━━━ Supplied material ━━━

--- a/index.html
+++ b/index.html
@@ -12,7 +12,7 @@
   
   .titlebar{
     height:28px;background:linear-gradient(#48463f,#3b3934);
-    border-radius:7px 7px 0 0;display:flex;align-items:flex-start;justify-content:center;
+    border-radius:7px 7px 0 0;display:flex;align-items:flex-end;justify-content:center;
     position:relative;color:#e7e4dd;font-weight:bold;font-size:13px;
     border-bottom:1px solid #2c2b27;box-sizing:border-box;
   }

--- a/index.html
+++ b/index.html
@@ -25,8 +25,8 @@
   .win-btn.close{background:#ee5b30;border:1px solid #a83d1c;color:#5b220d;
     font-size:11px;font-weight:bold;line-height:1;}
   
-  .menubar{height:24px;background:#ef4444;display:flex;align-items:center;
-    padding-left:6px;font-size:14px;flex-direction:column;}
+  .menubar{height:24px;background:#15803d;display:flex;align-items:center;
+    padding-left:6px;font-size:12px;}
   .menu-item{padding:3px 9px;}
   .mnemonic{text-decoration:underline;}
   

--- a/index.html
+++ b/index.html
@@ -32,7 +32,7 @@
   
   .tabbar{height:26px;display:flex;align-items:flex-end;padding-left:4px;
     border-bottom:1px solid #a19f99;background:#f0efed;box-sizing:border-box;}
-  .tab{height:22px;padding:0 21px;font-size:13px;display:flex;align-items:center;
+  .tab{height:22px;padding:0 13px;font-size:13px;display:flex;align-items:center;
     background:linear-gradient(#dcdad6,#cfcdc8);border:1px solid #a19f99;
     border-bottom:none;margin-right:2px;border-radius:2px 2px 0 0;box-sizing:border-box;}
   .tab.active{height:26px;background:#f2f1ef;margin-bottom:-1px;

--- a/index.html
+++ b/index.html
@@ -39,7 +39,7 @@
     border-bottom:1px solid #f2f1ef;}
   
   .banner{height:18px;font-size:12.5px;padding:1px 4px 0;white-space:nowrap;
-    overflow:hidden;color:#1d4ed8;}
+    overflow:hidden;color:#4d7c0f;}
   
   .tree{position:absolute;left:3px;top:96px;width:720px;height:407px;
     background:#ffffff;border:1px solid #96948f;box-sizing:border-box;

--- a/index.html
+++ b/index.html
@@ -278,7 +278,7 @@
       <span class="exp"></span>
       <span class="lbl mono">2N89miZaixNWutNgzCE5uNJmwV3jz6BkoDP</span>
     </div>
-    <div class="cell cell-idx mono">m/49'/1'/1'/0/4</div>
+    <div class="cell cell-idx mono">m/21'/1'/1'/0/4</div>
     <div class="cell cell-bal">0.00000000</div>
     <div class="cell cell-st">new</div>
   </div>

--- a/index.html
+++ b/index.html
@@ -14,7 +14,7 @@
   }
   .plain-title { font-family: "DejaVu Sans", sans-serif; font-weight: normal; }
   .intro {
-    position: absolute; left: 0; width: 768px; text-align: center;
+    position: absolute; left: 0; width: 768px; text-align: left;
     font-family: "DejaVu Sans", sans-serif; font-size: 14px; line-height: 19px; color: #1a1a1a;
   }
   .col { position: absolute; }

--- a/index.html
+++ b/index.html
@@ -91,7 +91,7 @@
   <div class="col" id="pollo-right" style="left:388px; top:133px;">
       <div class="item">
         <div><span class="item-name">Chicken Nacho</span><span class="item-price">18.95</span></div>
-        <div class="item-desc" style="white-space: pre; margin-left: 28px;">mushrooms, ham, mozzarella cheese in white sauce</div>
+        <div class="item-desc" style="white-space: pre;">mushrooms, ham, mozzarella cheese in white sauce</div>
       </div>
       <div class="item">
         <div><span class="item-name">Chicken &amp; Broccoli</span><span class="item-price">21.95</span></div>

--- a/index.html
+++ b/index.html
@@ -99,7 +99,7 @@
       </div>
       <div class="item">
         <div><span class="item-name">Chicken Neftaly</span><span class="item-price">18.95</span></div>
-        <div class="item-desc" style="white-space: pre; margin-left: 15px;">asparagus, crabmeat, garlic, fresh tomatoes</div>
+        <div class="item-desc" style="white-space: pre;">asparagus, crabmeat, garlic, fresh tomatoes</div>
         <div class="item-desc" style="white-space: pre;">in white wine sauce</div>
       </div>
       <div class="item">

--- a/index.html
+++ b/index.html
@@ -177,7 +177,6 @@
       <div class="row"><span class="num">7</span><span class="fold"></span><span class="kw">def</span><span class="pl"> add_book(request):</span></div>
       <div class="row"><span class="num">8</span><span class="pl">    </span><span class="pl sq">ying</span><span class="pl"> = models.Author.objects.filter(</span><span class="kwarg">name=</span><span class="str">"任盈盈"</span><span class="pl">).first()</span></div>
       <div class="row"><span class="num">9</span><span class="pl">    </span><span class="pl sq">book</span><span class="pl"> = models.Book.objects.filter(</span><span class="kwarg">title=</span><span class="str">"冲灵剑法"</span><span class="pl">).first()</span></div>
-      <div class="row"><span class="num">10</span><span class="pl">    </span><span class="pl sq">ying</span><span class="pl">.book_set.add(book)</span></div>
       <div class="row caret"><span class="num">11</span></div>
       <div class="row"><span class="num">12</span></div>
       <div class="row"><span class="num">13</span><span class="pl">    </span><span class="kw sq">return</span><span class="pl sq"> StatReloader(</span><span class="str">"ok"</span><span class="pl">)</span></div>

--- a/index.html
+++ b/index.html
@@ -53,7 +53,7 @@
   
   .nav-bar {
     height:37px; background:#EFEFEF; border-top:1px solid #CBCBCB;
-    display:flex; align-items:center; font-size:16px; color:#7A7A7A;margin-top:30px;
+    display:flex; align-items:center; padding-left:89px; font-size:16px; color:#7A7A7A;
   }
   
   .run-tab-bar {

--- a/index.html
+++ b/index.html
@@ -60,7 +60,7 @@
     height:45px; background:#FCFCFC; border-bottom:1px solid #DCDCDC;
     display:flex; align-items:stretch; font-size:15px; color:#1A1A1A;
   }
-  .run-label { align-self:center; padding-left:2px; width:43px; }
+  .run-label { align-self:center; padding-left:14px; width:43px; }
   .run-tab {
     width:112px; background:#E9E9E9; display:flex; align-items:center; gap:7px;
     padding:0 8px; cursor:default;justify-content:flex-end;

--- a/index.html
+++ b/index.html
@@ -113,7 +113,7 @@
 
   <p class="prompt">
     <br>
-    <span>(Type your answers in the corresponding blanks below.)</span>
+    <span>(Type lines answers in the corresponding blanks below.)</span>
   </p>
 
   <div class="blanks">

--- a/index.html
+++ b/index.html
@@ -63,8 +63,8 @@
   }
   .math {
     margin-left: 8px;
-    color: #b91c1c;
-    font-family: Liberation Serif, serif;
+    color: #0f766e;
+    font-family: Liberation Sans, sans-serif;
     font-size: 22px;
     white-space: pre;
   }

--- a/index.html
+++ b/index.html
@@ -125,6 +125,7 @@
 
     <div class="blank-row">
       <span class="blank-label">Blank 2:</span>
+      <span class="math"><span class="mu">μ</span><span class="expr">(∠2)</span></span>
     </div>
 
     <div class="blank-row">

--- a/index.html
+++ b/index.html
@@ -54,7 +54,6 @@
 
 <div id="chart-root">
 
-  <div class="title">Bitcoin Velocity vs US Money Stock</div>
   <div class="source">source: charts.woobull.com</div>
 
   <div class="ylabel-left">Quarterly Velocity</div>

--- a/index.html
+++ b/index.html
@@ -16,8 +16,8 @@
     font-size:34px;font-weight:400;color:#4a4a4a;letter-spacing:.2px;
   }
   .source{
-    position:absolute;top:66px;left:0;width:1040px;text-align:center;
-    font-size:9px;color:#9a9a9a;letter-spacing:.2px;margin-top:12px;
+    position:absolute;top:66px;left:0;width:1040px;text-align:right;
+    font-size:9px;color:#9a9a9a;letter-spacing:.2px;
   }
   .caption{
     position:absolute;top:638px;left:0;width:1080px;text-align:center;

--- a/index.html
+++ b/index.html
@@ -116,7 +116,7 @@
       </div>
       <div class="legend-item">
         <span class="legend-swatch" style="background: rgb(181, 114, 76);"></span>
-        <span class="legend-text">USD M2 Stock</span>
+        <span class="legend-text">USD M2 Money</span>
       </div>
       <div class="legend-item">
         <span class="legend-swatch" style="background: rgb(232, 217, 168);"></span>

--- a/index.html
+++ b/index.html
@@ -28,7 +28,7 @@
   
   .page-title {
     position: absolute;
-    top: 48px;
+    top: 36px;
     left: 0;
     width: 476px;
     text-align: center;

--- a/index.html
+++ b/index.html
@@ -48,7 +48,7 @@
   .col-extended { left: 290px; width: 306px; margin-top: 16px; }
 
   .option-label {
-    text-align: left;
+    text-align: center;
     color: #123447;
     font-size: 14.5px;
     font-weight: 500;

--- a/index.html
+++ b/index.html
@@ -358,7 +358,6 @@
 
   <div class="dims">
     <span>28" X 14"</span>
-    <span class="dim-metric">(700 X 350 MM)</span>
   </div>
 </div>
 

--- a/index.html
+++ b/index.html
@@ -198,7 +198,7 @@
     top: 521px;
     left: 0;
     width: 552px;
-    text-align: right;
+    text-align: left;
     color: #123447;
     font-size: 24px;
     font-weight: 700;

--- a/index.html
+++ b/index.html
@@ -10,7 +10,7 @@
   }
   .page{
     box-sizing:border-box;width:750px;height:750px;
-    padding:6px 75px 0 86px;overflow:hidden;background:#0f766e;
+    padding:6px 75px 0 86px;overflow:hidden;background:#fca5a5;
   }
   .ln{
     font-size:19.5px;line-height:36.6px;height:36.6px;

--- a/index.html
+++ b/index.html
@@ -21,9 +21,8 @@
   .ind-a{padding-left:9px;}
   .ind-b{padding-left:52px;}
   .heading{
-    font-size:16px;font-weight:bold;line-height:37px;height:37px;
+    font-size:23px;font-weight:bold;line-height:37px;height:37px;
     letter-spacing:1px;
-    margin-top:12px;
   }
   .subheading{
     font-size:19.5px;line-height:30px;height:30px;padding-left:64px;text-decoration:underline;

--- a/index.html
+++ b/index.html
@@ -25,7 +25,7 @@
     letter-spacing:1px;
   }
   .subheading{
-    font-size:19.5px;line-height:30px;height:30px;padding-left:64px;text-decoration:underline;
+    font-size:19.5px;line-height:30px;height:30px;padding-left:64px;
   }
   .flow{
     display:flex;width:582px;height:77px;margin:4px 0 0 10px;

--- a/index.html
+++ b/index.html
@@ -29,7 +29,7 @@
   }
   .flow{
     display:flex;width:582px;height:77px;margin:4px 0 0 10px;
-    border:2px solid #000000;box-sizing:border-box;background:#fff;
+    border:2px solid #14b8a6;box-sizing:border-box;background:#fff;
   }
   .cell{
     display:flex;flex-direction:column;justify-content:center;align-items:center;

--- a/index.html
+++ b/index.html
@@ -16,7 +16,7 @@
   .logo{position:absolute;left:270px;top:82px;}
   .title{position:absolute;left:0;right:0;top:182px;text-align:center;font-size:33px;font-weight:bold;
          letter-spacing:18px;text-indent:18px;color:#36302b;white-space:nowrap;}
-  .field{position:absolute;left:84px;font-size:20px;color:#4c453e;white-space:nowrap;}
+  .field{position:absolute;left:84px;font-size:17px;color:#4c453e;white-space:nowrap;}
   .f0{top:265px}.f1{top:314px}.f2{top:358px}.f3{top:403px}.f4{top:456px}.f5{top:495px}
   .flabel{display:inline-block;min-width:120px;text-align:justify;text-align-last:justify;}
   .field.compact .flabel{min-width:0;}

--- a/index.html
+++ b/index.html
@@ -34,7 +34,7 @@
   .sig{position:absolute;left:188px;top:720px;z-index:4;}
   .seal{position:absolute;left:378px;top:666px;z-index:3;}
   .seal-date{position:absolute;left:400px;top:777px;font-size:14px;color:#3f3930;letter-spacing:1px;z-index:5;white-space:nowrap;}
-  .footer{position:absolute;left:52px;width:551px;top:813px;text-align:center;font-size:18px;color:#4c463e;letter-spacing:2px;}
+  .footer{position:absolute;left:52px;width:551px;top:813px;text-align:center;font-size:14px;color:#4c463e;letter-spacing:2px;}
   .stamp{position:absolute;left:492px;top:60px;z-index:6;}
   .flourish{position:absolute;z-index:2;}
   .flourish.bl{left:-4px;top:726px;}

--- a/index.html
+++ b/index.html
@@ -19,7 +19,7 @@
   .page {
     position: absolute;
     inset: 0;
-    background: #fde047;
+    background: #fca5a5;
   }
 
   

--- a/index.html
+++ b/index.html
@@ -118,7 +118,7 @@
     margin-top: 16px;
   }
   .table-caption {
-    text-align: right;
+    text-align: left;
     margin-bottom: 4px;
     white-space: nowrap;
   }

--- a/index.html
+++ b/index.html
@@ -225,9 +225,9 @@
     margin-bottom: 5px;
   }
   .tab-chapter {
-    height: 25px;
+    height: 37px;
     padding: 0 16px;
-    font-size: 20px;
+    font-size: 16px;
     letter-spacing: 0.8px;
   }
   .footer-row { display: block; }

━━━

— What is required —
Please reproduce exactly the lines from the first one of the records above through the line containing "position:relative;color:#e7e4dd;font-weight:bold;font-size:13px;", both included, and nothing else.

— Task solution —
--- a/index.html
+++ b/index.html
@@ -12,7 +12,7 @@
   
   .titlebar{
     height:28px;background:linear-gradient(#48463f,#3b3934);
-    border-radius:7px 7px 0 0;display:flex;align-items:flex-start;justify-content:center;
+    border-radius:7px 7px 0 0;display:flex;align-items:flex-end;justify-content:center;
     position:relative;color:#e7e4dd;font-weight:bold;font-size:13px;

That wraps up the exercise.